Helms v. Northern Pac. Ry. Co.

Decision Date28 January 1903
Citation120 F. 389
PartiesHELMS v. NORTHERN PAC. RY. CO. et al.
CourtU.S. District Court — District of Minnesota

Michelet & Michelet, for plaintiff.

C. W Bunn and Emerson Hadley, for defendants.

AMIDON District Judge.

This action was brought in the district court of Becker county Minn., against the Northern Pacific Railway Company and Fred Ames, an engineer in charge of one of its engines, to recover damages for the death of Johan Frederick Helms, caused, as is alleged, by the negligent operation of the locomotive. The plaintiff and the defendant Ames are both citizens of the state of Minnesota, and the other defendant was organized under the laws of Wisconsin. The railway company caused the action to be removed into this court upon the ground that it involves a separate controversy as between it and the plaintiff. Thereafter it demurred to the complaint for the reason that it improperly unites several causes of action and at the same time the plaintiff interposed a motion to remand the case to the state court.

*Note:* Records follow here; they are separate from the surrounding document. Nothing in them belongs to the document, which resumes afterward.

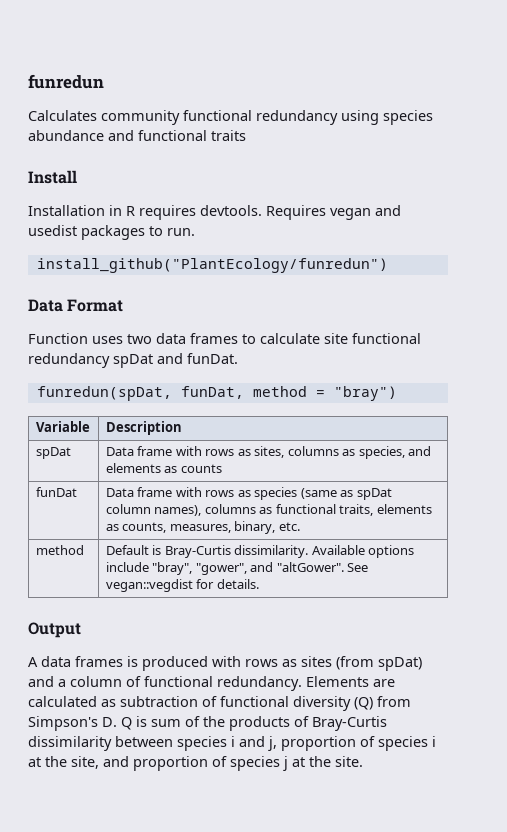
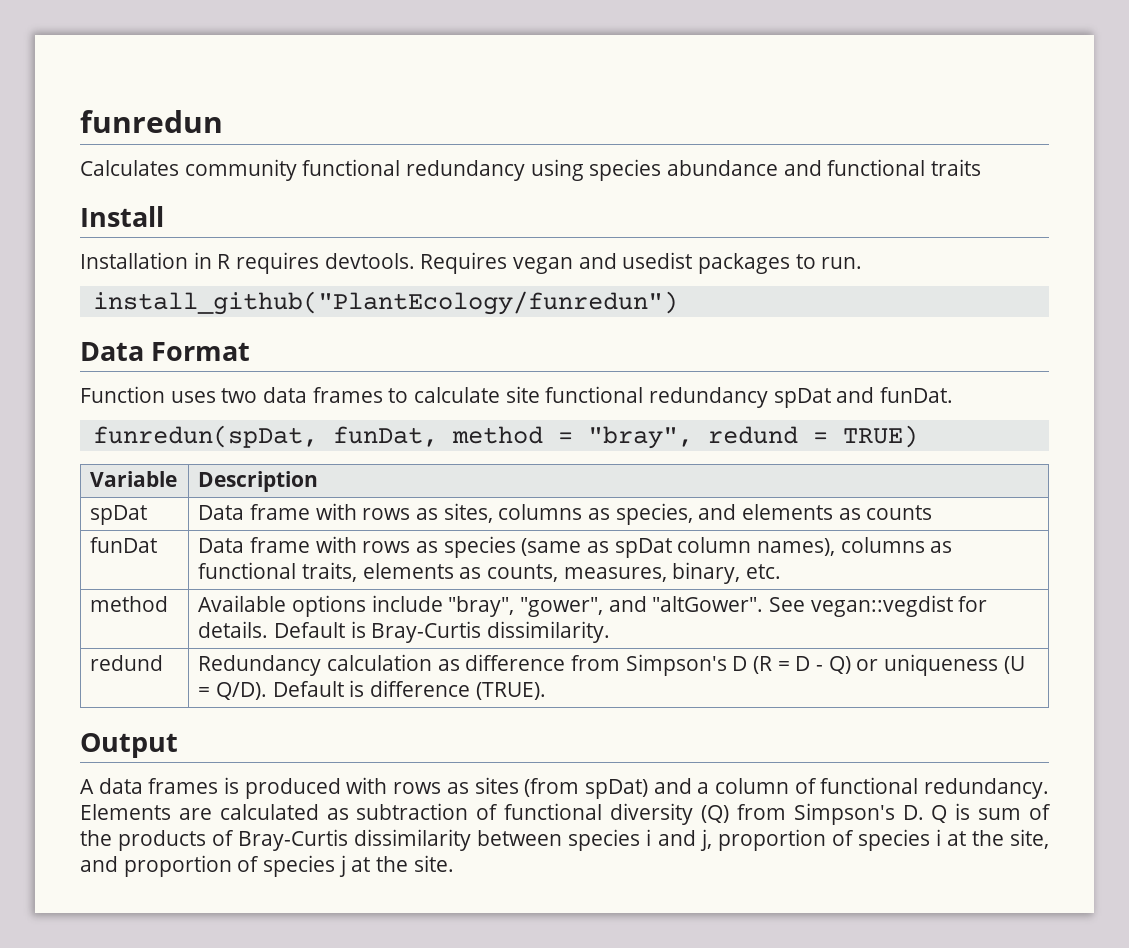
[333,386,397,401] "bray") -> [587,425,918,449] "bray", redund = TRUE)
[105,545,309,558] Default is Bray-Curtis dissimilarity. -> (169, 604) none
(259, 584) none -> [274,621,611,643] [90,655,164,671] [198,654,1025,676] [198,680,546,700] Default is Bray-Curtis dissimilarity. // redund | Redundancy calculation as difference from Simpson's D (R = D - Q) or uniqueness (U = Q/D). Default is difference (TRUE).

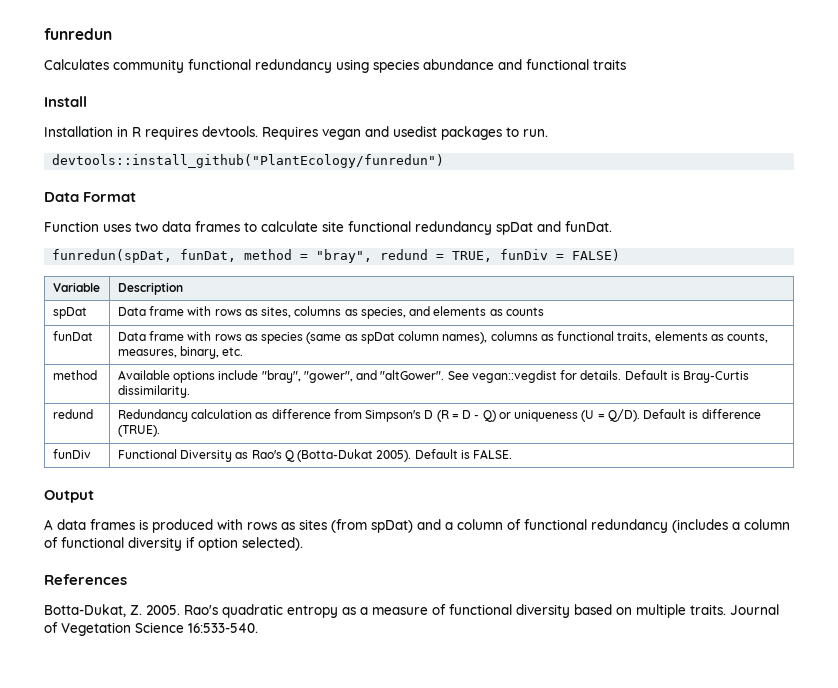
[92,291,678,315] install_github("PlantEcology/funredun") -> [52,154,445,168] devtools::install_github("PlantEcology/funredun")
[842,425,918,448] TRUE) -> [452,249,621,262] TRUE, funDiv = FALSE)
(546, 691) none -> [52,449,91,459] [117,449,513,462] // funDiv | Functional Diversity as Rao's Q (Botta-Dukat 2005). Default is FALSE.
[924,778,1050,799] [80,803,1051,825] [80,829,1049,851] [80,855,454,877] redundancy. Elements are calculated as subtraction of functional diversity (Q) from Simpson's D. Q is sum of the products of Bray-Curtis dissimilarity between species i and j, proportion of species i at the site, and proportion of species j at the site. -> [591,519,790,533] [44,537,303,551] [44,574,127,585] [44,604,779,618] [44,622,258,636] redundancy (includes a column of functional diversity if option selected). // References // Botta-Dukat, Z. 2005. Rao's quadratic entropy as a measure of functional diversity based on multiple traits. Journal of Vegetation Science 16:533-540.

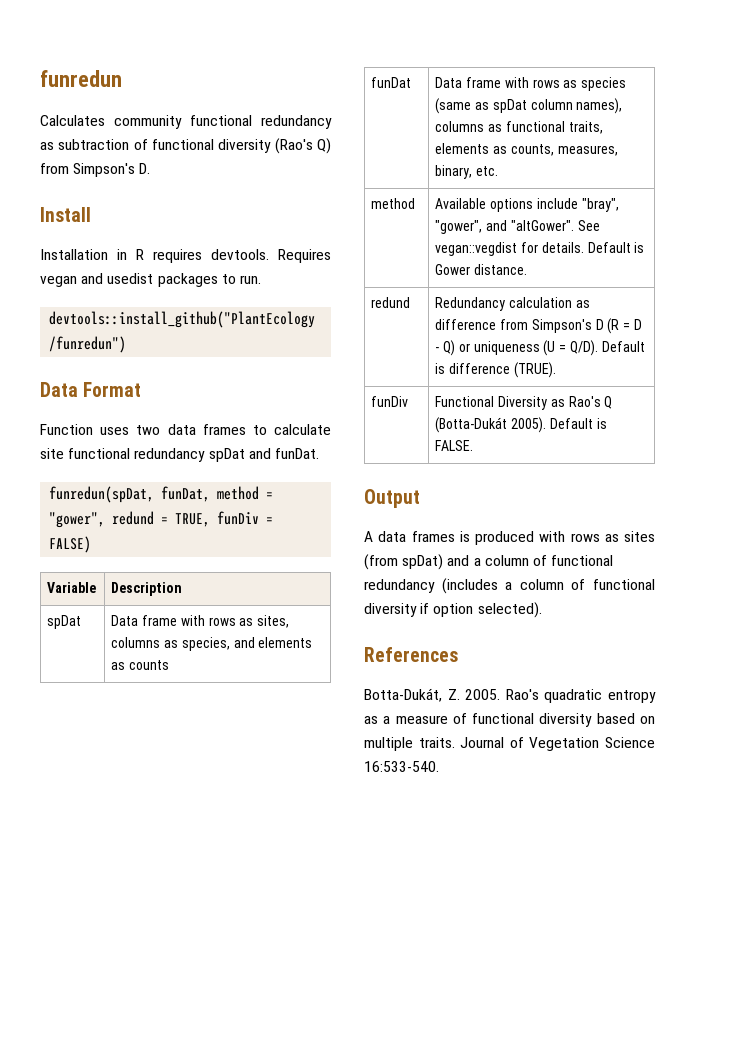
[336,59,626,73] using species abundance and functional traits -> [40,138,331,154] [40,163,151,177] as subtraction of functional diversity (Rao's Q) from Simpson's D.
[316,249,373,263] "bray", -> [49,512,106,528] "gower",
[683,371,750,383] [117,385,190,398] Bray-Curtis dissimilarity. -> [435,264,527,275] Gower distance.
[297,449,374,462] (Botta-Dukat -> [435,417,508,433] (Botta-Dukát
[44,604,126,617] Botta-Dukat, -> [364,688,442,702] Botta-Dukát,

That portion of the complaint which sets forth the charge of negligence reads as follows:

'Said Johan Frederick Helms received injuries by reason of the negligence of the defendant, its servants and employes, as hereinafter alleged: That on said 27th day of November, 1901, at the said company's coal shed in said Detroit, when in the discharge of the duties of such employment in then and there assisting in filling the coal tank of locomotive No. 344 of said corporation, and when assisting to hold in place a chute leading from the coal shed to said coal tank, the said deceased, by the negligence of said Fred Ames, engineer, then and there the servant of said railway corporation, and by the negligence of other employes of said corporation on and about said locomotive, was crushed between the said chute and the cabin of said locomotive by suddenly, recklessly, and negligently driving the locomotive against the said chute.'

The question now submitted for decision is, in effect, whether this complaint sets forth a single cause of action against both the defendants jointly, or two separate causes of action against each of them severally; for in the one case the motion to remand should be granted, in the other denied. It is urged by counsel for plaintiff that the supreme court has decided this question in his favor in Railway Co. v. Dixon, 179 U.S. 131, 21 Sup.Ct. 67, 45 L.Ed. 121. A careful examination of the opinion in that case does not sustain this contention. It will first be noticed that the complaint in the present suit does not, as in the case referred to, charge that the negligence alleged was the joint negligence of both the defendants, nor are there any facts averred justifying an inference that the corporation itself was guilty of any direct participation in such negligence. But, even if it were stated in general terms that the injury was caused by the joint negligence of both defendants, this ought not to be conclusive upon them; on the contrary, the plaintiff should at least be required to make his pleading definite and certain by a statement of the facts upon which the charge of joint negligence is based. Here, however, there is no such charge. The responsibility of the company, if any, is not for negligence of its own, but for that of its servants.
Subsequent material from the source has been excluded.